McCann noted how steady and durable Zeitler has been in his nine seasons in the league. Zeitler has made 134 starts in 135 games with the Bengals, Browns and Giants, and has missed just one game over the past six seasons.
Zeitler could elevate the offense through both his individual performance and his impact on the entirety of the line in general, McCann wrote.
"With Bradley Bozeman moving from his previous spot at left guard to center, and longtime Steelers tackle Alejandro Villanueva moving into a new gig at right tackle, a dependable, productive veteran at right guard could help both players' transition, and should provide comfort to quarterback Lamar Jackson that what is supposed to happen on his right side is going to happen on his right side," McCann wrote.
Sean McVay Says Former Raven Eric Weddle Would Be a Great Coach
When Los Angeles Rams Head Coach Sean McVay was asked on his "Flying Coach" podcast which of his former players would be good coaches, he mentioned former Raven Eric Weddle.
McVay, who coached Weddle in his final season in 2019, said he learned a lot from the six-time Pro Bowl safety.
"John Sullivan and Eric Weddle are unbelievably smart players," McVay said. "I think John Johnson, who's going onto the Browns, is in that same sort of mold as what Eric is. Great communicators, charisma, presence."

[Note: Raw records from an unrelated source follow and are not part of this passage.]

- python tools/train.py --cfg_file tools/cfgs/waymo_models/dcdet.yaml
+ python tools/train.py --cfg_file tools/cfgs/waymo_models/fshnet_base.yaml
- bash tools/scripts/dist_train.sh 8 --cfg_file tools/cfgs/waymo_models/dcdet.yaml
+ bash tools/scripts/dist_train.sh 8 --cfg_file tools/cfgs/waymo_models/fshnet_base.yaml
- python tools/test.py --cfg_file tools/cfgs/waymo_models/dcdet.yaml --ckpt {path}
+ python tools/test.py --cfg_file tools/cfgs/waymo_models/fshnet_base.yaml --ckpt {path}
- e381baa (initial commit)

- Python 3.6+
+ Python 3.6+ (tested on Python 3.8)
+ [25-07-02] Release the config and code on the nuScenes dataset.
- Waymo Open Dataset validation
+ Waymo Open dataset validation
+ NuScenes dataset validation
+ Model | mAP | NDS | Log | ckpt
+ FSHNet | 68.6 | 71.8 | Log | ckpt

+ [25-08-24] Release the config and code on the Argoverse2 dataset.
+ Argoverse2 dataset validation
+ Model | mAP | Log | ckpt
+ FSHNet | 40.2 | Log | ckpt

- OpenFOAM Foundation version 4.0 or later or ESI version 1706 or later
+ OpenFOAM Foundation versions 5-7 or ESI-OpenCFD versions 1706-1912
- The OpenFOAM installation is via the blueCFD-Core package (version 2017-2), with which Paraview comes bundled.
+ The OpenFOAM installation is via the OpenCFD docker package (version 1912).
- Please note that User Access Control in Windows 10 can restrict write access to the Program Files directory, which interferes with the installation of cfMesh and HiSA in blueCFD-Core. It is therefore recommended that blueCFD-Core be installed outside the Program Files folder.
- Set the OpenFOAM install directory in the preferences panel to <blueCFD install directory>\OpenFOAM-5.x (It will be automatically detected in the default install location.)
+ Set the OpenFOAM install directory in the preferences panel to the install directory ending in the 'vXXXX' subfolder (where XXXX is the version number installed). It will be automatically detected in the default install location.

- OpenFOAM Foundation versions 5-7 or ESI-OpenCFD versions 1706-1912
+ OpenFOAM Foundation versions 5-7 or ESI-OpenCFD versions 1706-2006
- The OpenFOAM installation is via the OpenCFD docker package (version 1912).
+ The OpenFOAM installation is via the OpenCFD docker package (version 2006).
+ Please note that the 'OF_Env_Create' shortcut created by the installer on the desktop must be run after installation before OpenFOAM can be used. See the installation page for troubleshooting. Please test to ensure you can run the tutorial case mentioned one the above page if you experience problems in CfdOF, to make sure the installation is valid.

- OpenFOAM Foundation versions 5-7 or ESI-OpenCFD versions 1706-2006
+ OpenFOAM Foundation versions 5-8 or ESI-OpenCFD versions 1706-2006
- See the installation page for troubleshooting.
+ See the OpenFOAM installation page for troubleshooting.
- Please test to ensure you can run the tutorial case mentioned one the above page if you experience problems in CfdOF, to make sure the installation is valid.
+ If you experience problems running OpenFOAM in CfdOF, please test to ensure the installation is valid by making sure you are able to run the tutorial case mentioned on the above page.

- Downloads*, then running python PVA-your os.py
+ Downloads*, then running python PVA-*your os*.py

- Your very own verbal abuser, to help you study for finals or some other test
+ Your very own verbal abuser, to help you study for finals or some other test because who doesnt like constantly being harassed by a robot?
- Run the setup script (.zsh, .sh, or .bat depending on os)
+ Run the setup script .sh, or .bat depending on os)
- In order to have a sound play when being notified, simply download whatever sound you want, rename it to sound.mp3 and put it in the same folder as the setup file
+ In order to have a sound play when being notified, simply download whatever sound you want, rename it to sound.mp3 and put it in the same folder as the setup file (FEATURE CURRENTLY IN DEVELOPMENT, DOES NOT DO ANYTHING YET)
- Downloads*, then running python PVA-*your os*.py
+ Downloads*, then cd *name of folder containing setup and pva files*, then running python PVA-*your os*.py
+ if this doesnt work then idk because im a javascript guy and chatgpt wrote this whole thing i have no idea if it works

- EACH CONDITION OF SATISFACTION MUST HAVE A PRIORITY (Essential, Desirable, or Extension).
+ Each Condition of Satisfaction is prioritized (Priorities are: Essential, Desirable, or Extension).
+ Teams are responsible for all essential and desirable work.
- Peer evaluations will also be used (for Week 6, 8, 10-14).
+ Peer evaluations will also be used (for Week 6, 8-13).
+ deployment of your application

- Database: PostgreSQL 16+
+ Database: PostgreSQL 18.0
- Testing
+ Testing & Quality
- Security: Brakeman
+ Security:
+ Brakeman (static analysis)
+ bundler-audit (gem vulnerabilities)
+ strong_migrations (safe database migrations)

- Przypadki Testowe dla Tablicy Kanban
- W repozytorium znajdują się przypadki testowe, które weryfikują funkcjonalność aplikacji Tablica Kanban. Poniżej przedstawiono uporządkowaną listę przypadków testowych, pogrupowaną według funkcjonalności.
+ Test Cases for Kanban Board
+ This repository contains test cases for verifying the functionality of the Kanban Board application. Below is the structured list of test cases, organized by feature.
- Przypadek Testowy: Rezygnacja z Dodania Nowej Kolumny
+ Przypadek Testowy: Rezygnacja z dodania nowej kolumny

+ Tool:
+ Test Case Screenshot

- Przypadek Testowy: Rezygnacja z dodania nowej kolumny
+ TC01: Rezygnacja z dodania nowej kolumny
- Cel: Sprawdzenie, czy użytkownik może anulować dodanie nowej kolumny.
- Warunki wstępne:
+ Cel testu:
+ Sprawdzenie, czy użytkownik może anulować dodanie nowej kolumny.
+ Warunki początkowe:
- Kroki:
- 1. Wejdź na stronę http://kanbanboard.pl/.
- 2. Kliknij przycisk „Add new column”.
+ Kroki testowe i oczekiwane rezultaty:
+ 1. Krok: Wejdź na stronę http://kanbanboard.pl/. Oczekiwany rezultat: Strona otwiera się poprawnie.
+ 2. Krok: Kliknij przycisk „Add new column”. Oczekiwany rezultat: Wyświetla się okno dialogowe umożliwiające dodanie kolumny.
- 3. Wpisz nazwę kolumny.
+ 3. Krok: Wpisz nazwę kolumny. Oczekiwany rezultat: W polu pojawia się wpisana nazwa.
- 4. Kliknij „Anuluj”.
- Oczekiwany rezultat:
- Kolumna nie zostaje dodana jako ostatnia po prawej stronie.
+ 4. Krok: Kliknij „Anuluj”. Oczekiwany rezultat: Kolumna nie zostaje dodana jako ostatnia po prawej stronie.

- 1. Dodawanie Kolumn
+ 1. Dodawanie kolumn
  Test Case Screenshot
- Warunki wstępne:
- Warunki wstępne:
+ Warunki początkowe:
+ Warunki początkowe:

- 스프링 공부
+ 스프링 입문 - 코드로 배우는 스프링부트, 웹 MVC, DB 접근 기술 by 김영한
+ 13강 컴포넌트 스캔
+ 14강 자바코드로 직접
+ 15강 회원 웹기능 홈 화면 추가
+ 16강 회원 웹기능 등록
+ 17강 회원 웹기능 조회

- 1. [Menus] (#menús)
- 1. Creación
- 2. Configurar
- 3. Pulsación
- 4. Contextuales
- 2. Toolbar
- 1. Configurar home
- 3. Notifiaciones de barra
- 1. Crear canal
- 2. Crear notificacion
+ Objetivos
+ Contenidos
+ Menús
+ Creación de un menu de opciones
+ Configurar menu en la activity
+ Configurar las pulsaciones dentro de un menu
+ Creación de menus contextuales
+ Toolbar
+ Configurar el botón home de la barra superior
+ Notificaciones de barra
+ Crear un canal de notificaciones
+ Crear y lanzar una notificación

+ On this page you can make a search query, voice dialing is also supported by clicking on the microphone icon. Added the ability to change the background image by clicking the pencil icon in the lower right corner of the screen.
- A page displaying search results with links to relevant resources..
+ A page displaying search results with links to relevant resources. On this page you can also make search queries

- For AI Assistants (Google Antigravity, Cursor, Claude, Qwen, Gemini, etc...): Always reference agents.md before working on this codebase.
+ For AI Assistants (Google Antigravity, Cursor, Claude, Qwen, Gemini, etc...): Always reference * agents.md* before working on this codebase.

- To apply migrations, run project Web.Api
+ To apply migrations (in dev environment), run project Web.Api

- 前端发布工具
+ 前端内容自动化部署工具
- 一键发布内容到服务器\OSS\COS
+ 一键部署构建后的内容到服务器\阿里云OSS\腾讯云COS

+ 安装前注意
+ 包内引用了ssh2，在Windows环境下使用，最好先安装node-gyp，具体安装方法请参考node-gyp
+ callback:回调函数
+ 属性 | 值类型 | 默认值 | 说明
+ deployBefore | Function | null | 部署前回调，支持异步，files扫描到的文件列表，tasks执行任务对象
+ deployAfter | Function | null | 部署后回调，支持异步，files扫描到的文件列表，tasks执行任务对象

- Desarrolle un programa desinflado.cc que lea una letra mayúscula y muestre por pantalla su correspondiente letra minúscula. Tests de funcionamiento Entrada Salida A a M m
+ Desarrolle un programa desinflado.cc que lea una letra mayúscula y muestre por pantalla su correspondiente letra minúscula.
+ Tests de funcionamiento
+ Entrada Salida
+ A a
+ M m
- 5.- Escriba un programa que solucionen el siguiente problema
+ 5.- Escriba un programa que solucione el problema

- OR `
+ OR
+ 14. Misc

Weddle, who spoke to the Ravens defense in a virtual meeting last offseason, said at the time that he would consider returning to the team as a scout or coach in the future if the opportunity arose
After Weddle announced his retirement in February 2020, he told The Athletic's Jeff Zrebiec that he considers himself a Raven even though he played just three of his 13 seasons in Baltimore.
"Everybody knows how much I loved that place and how much joy and happiness it brought, and how much I tried to give to them," Weddle said. "I think they admire that and how I helped that organization and team to build what it is now. I had a strong hand in a lot of those guys. That's obviously something that is there, and of course, I'd be open and honored to have those conversations if they ever happen."